▸ WHAT YOU ARE ASKED TO DO:
Would you count how many lines of the entries below include the word "適用期間"? Give nothing but the number.

Structured diff data
==*==

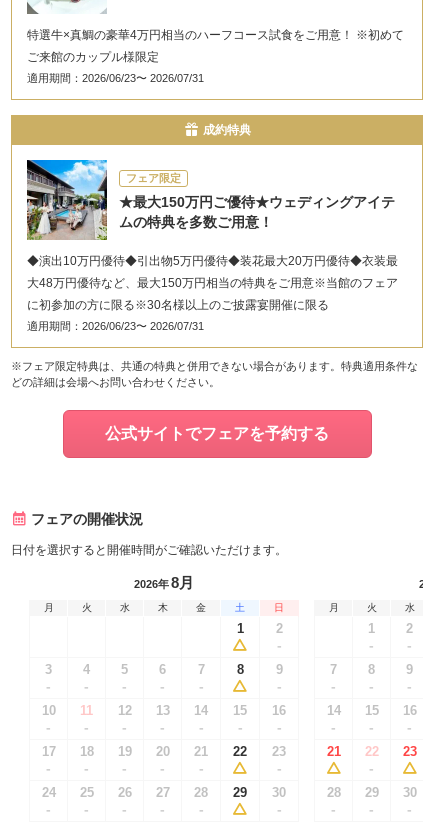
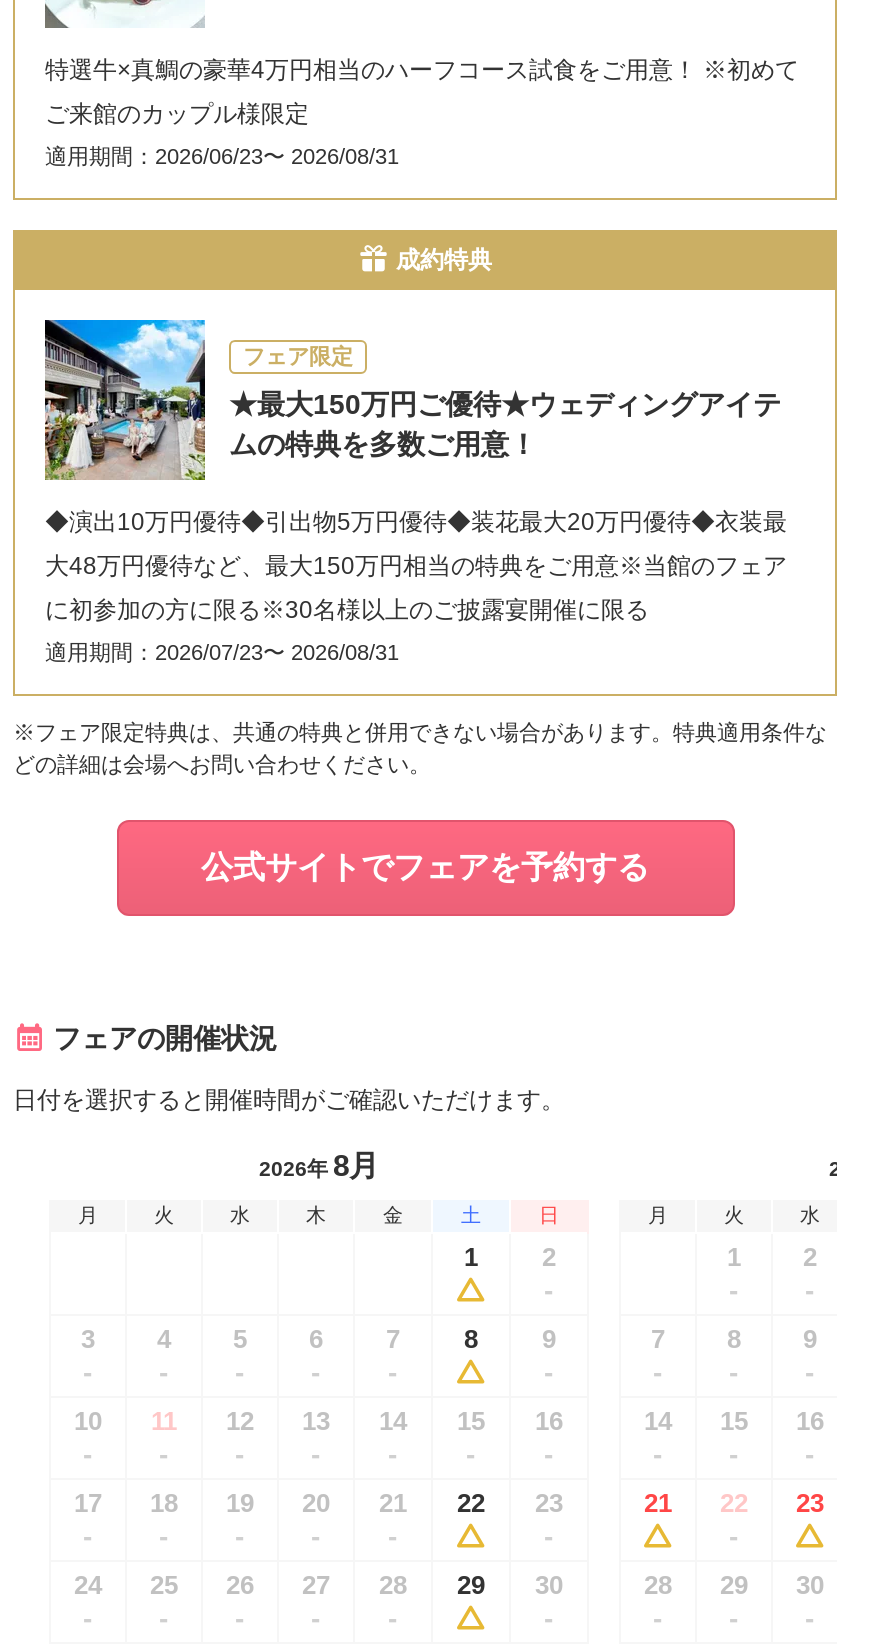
- 適用期間：2026/06/23〜 2026/07/31
+ 適用期間：2026/06/23〜 2026/08/31

- 適用期間：2026/06/23〜 2026/07/31
+ 適用期間：2026/07/23〜 2026/08/31
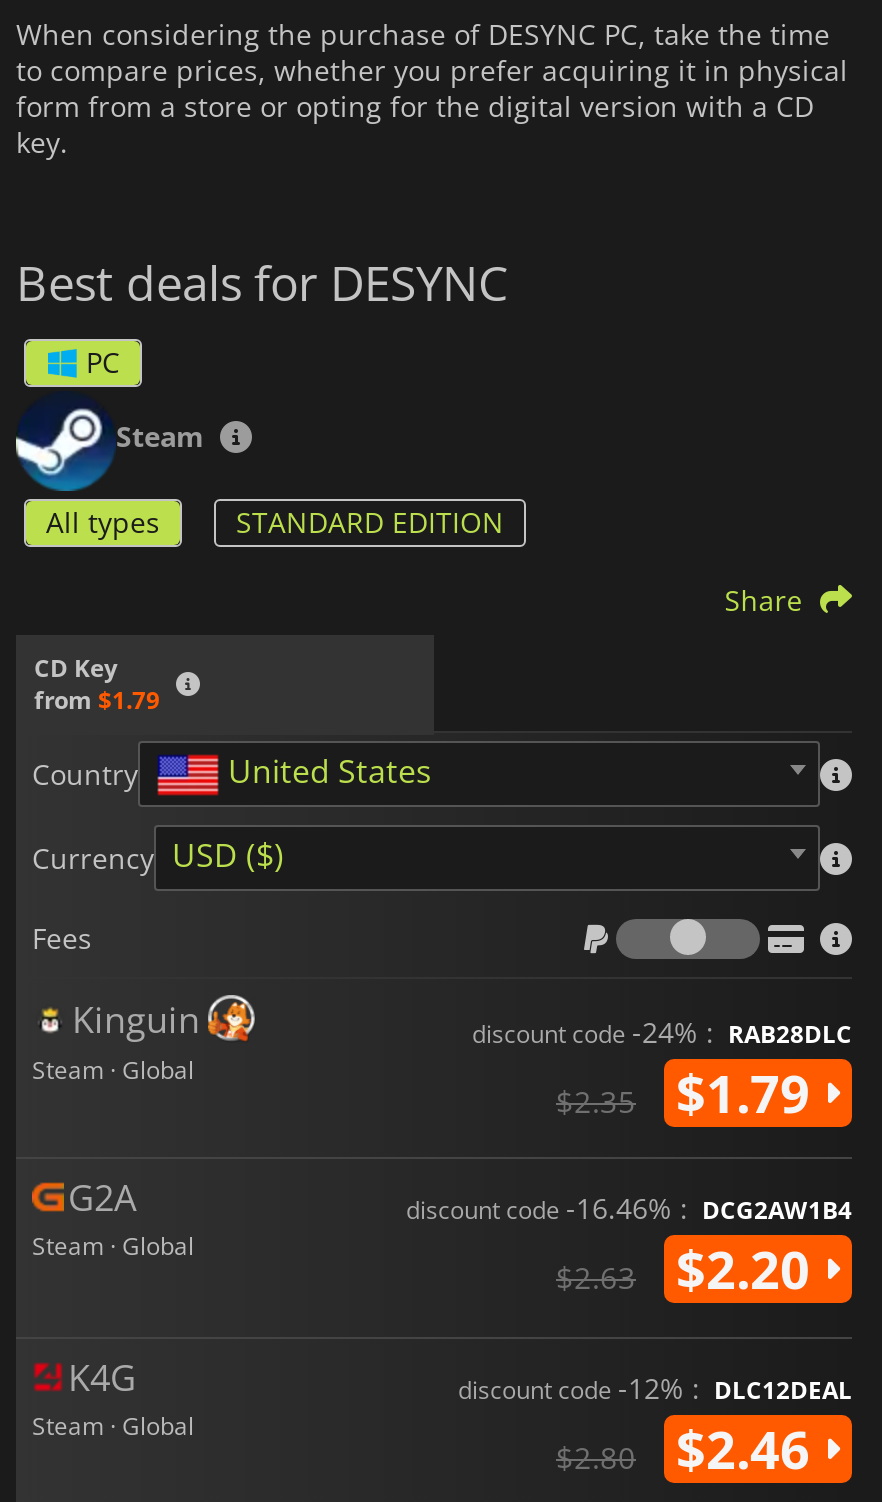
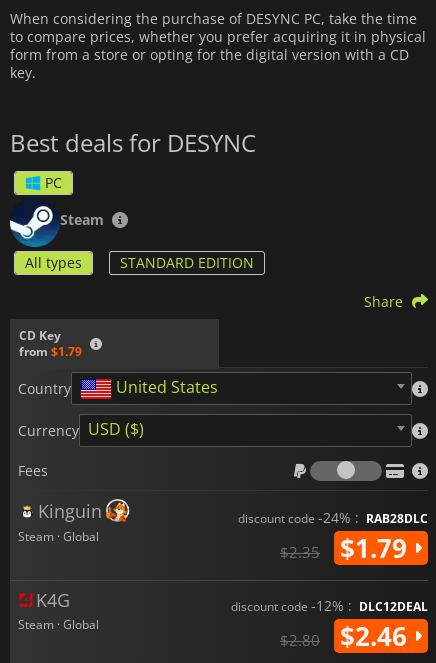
- G2A
- Steam · Global

- discount code -16.46% : DCG2AW1B4
- $2.63
- $2.20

==*==

▸ REPLY:
4